Suite au coup de foudre que j’ai eu pour le texte d’Hervé Walbecq, j’ai rebondi sur une proposition de Scènes Vosges qui me proposait de créer une forme dans les lycées. 

L’enjeu de créer un moment de théâtre en milieu scolaire – dans un environnement par essence peu propice à l’éclosion de la poésie – est une gageure qui fait trembler, surtout lorsque l’histoire que l’on raconte est celle d’un garçon en échec scolaire et en grave conflit avec l’institution. 

Ces contraintes nous ont conduits, avec la scénographe Camille Riquier, à penser une forme où nous dirigerions le regard des spectateurs vers le sol, un sol dont nous pourrions maîtriser l’esthétique. Un dispositif en quadri frontal, une bâche et un peu de terreau nous ont permis de résoudre cette équation. Ce dispositif fait surgir la force symbolique de la terre, raconte le rapport privilégié du narrateur à la nature et permet aux talents de dessinateur d’Hervé de se développer en direct.

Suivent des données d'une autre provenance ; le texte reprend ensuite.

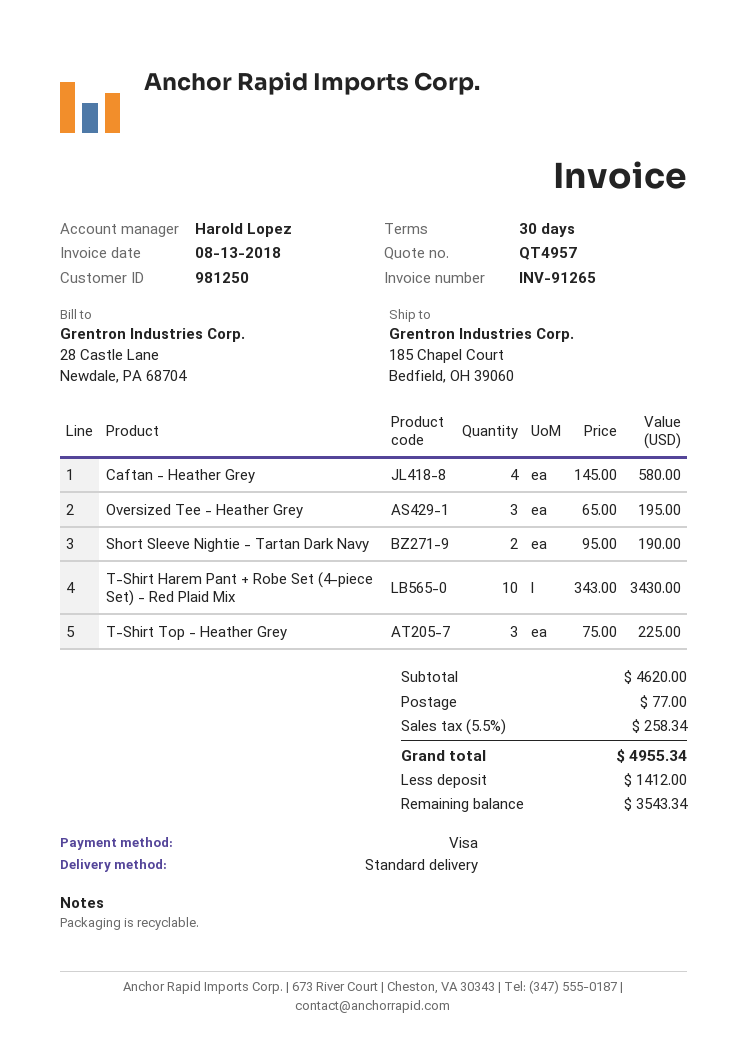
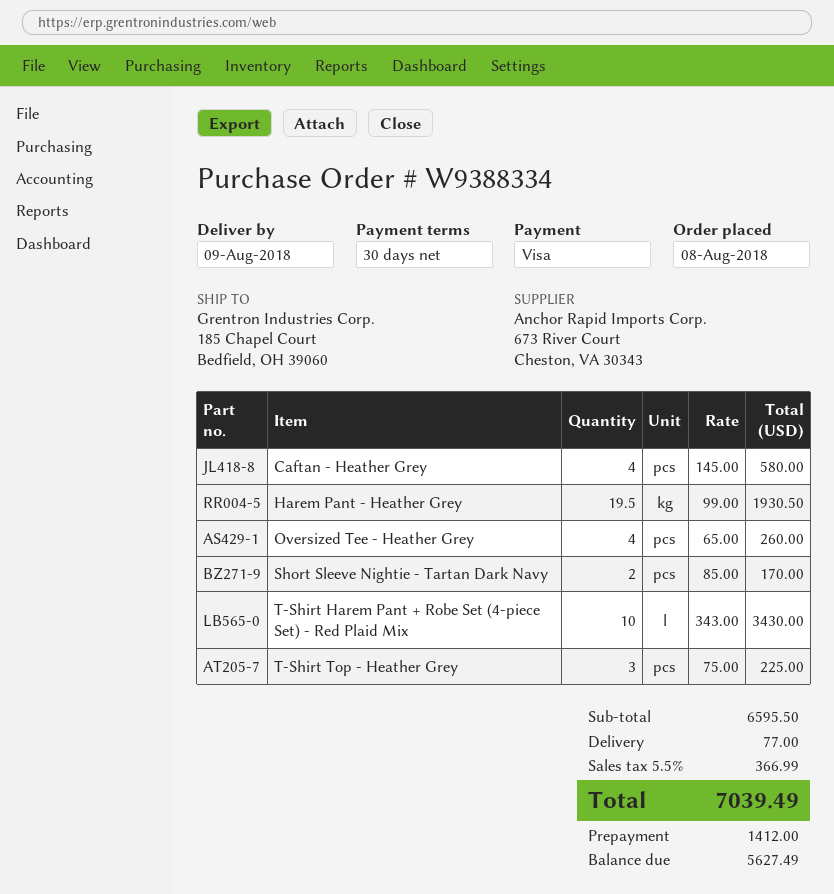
Oversized Tee - Heather Grey: 3 x 65.00 = 195.00 -> 4 x 65.00 = 260.00
Short Sleeve Nightie - Tartan Dark Navy: 2 x 95.00 = 190.00 -> 2 x 85.00 = 170.00
Harem Pant - Heather Grey: none -> 19.5 x 99.00 = 1930.50
subtotal: 4620.00 -> 6595.50
tax: 5.5% = 258.34 -> 5.5% = 366.99
total: 4955.34 -> 7039.49
balance: 3543.34 -> 5627.49

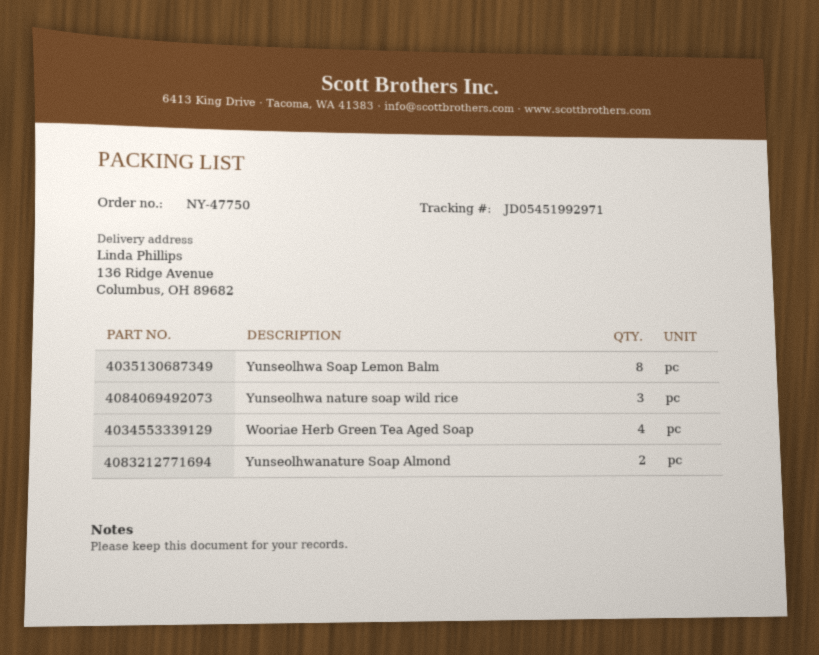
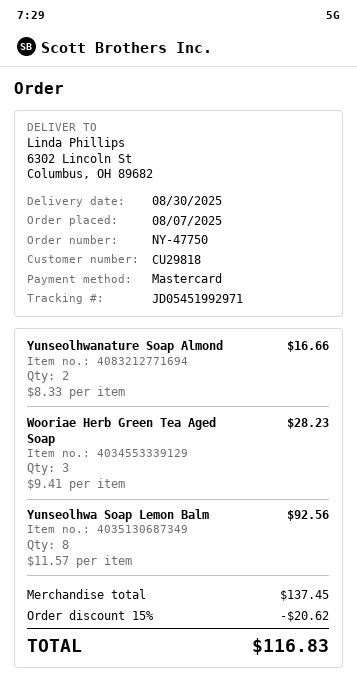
ship to: 136 Ridge Avenue, Columbus, OH 89682 -> 6302 Lincoln St, Columbus, OH 89682
Yunseolhwa nature soap wild rice: 3 -> none
Wooriae Herb Green Tea Aged Soap: 4 -> 3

Au gré de son récit, Hervé modèle un oiseau, un arbre, détruit ses esquisses, tamise la matière, trace des mots, et enfin élabore une grande fresque sous les yeux des élèves. 

Cette façon très précaire de manipuler la terre, la sensibilité du trait d’Hervé, la fragilité que lui confère ce matériau pas si malléable, créent une tension sensible entre l’artiste et les jeunes spectateurs.

Si le récit commence avec la colère et la frustration du cancre, très vite se dessine un réconfort, à travers sa passion pour les animaux, puis un véritable espoir par le théâtre, la littérature et le soutien d’une merveilleuse prof de français. En effet, Hervé voit soudain le soleil au bout de sa route lorsqu’il découvre la poésie et lorsqu’il sait qu’il veut devenir acteur. 

Hervé commence à parler au milieu des élèves. Tout est fait pour rapprocher mentalement ces jeunes gens et l’acteur, malgré la différence d’âge. Il incarne le cancre qu’il était 35 ans auparavant. La tension qu’il produit est palpable. Il n’est pas leur complice car  personne ne l’a jamais compris. Ni ses camarades de l’époque ni ces élèves des années 2020 ne le comprennent. Tous le considèrent comme un être étrange, à part, marginal. Pourtant il est là, il a la parole, de la terre dans la main avec laquelle il va, de façon fort primitive, tracer ses rêves et ses jardins secrets. Il va distiller cet espoir de trouver sa voie, quoiqu’il en soit, malgré un monde qui paraît hostile, obtus. Il incarne peu à peu la part plus ou moins obscure chez chacun des élèves, celle qui ne parvient pas à trouver sa place dans le monde. Et il est la preuve vivante qu’il est toujours possible de la dénicher.